What's the most efficient way to make bitwise operations in a C array

c performance micro-optimization

13,354

Solution 1

for ( i = 10 ; i-- > 0 ; )
    result_array[i] = byte_array[i] & byte_mask[i];

Going backwards pre-loads processor cache-lines.
Including the decrement in the compare can save some instructions.

This will work for all arrays and processors. However, if you know your arrays are word-aligned, a faster method is to cast to a larger type and do the same calculation.

For example, let's say n=16 instead of n=10. Then this would be much faster:

uint32_t* input32 = (uint32_t*)byte_array;
uint32_t* mask32 = (uint32_t*)byte_mask;
uint32_t* result32 = (uint32_t*)result_array;
for ( i = 4 ; i-- > 0 ; )
    result32[i] = input32[i] & mask32[i];

(Of course you need a proper type for uint32_t, and if n is not a power of 2 you need to clean up the beginning and/or ending so that the 32-bit stuff is aligned.)

Variation: The question specifically calls for the results to be placed in a separate array, however it would almost certainly be faster to modify the input array in-place.

Solution 2

If you want to make it faster, make sure that byte_array has length that is multiple of 4 (8 on 64-bit machines), and then:

char byte_array[12];
char byte_mask[12];
/* Checks for proper alignment */
assert(((unsigned int)(void *)byte_array) & 3 == 0);
assert(((unsigned int)(void *)byte_mask) & 3 == 0);
for (i = 0; i < (10+3)/4; i++) {
  ((unsigned int *)(byte_array))[i] &= ((unsigned int *)(byte_mask))[i];
}

This is much faster than doing it byte per byte.

(Note that this is in-place mutation; if you want to keep the original byte_array also, then you obviously need to store the results in another array instead.)

Solution 3

\#define CHAR_ARRAY_SIZE    (10)
\#define INT_ARRAY_SIZE     ((CHAR_ARRAY_SIZE/ (sizeof (unsigned int)) + 1)

typedef union _arr_tag_ {

    char          byte_array [CHAR_ARRAY_SIZE];
    unsigned int  int_array [INT_ARRAY_SIZE]; 

} arr_tag;

Now int_array for masking. This might work for both 32bit and 64 bit processors.

arr_tag arr_src, arr_result, arr_mask;

for (int i = 0; i < INT_ARRAY_SIZE; i ++) {
    arr_result.int_array [i] = arr_src.int_array[i] & arr_mask.int_array [i];
}

Try this, code might also look clean.

13,354

Author by

alvatar

Hi there.

Updated on June 09, 2022

Comments

alvatar almost 2 years
I have a C array like:
```
char byte_array[10];
```
And another one that acts as a mask:
```
char byte_mask[10];
```
I would like to do get another array that is the result from the first one plus the second one using a bitwise operation, on each byte.

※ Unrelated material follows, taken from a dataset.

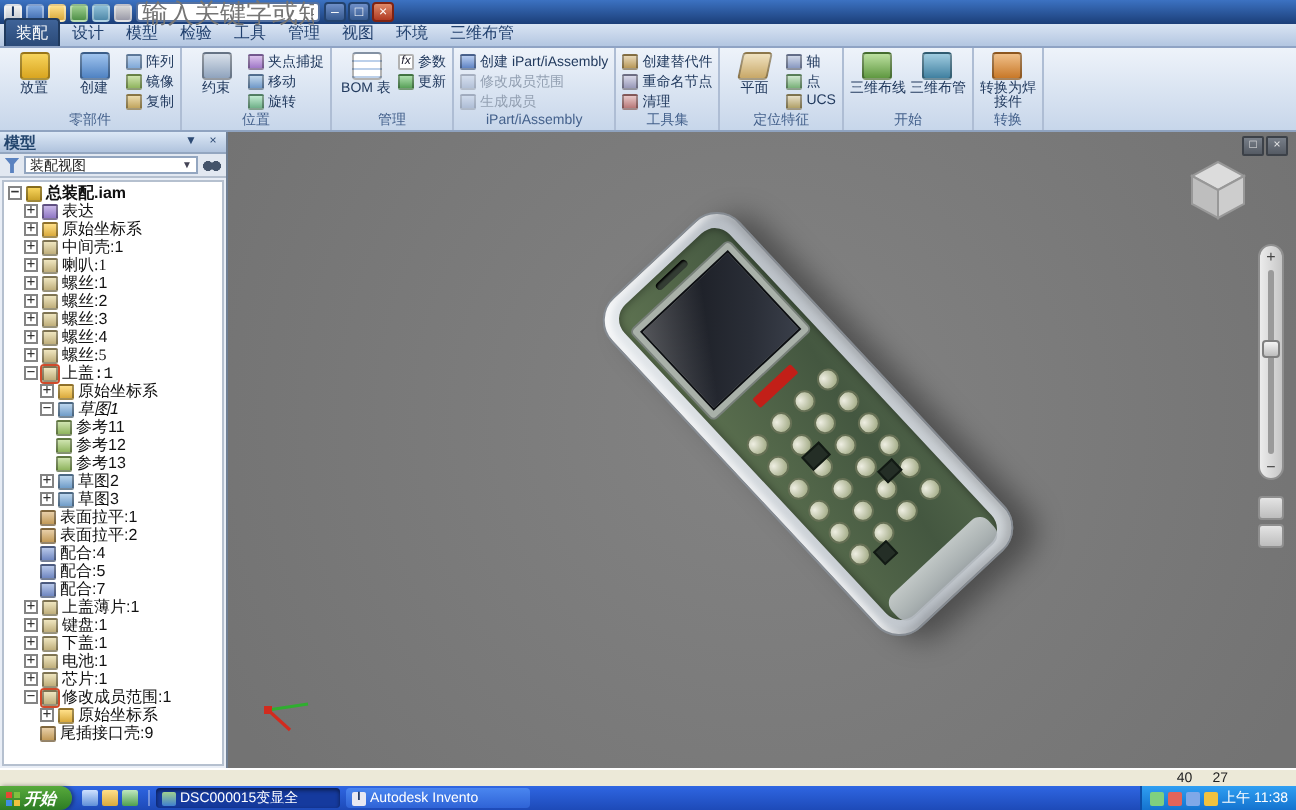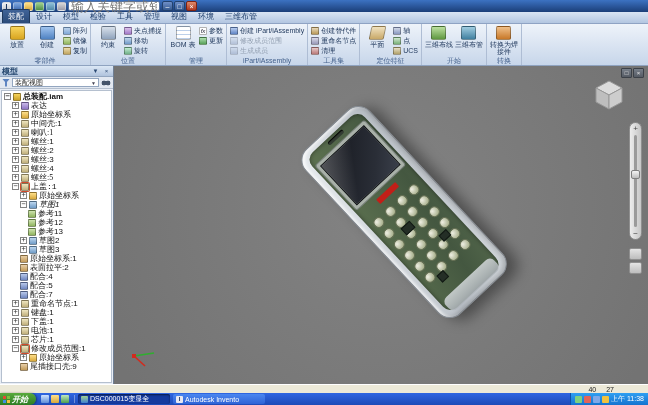"原始坐标系:1" div { text: 原始坐标系:1 -> 表面拉平:1 }
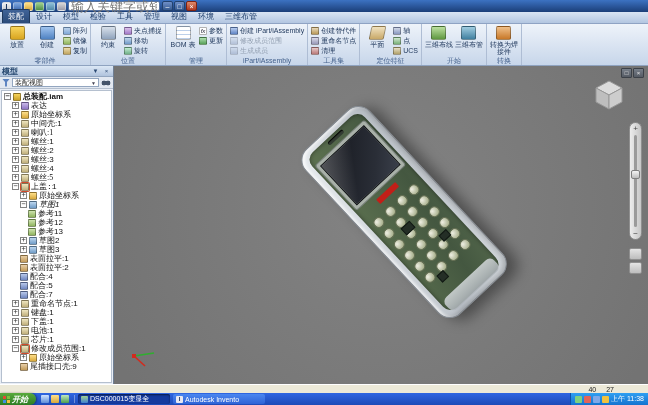"重命名节点:1" div { text: 重命名节点:1 -> 上盖薄片:1 }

What's the most efficient way to do this?

thanks for your answers.
Crashworks about 15 years

Wait, does the cache prefetcher work better in reverse? I thought it only prefetched going forwards.
Trent about 15 years

Worrying about pre-loading processor cache-lines seems like a severe premature optimization.
Jason Cohen about 15 years

@Trent -- the point of the question is optimization. Also going backwards is no slower, so you might as well. @Crashworks -- remember that cache lines are aligned, typically on massive boundaries, so typically it has to pull in bytes prior to the ones you're asking for.
Trent about 15 years

Any statements regarding cache is going to be processor specific. I don't see where the OP states what HW this code will execute on.
alvatar about 15 years

I appreciate this explanation. I will use this method. I don't fully understand the cache, so I can't really tell what's going on at that level.
Adam Rosenfield about 15 years

Another advantage of going backwards is that it's easier for the CPU to compare the counter to a constant 0 than to compare it with a variable. It avoids a memory access, or frees up a register, depending on if the count is stored in a register.
Ian Kelling about 15 years

Why a power of 2? Wouldn't a multiple of a word size work? You assume 32 bit word here?
sstock about 15 years

Nice answer Jason. I would add one other option for the aligned case: use vector operations if the processor supports them. Such as SSE on x86. GCC and Intel C++ both support intrinsics that make it easy to "vectorize" loops like the one above. Google "gcc sse instrinsics" for some good links.
Jason Cohen about 15 years

@Ian - Yes any multiple of word size works, ALSO ASSUMING that the char arrays in question are themselves word-aligned. Also you are right that I'm assuming 32-bit processor; it must be tuned to the processor in question. Although, assuming 32-bit is still faster than byte-wise on almost any proc.
bk1e about 15 years

10/4 == 2, so this only processes 8 chars. In addition, on some non-x86 architectures this may raise a bus error due to unaligned memory accesses.
Antti Huima about 15 years

bk1e: you are right, i < 10/4 is wrong. The comment about bus error is also correct. I will edit the answer.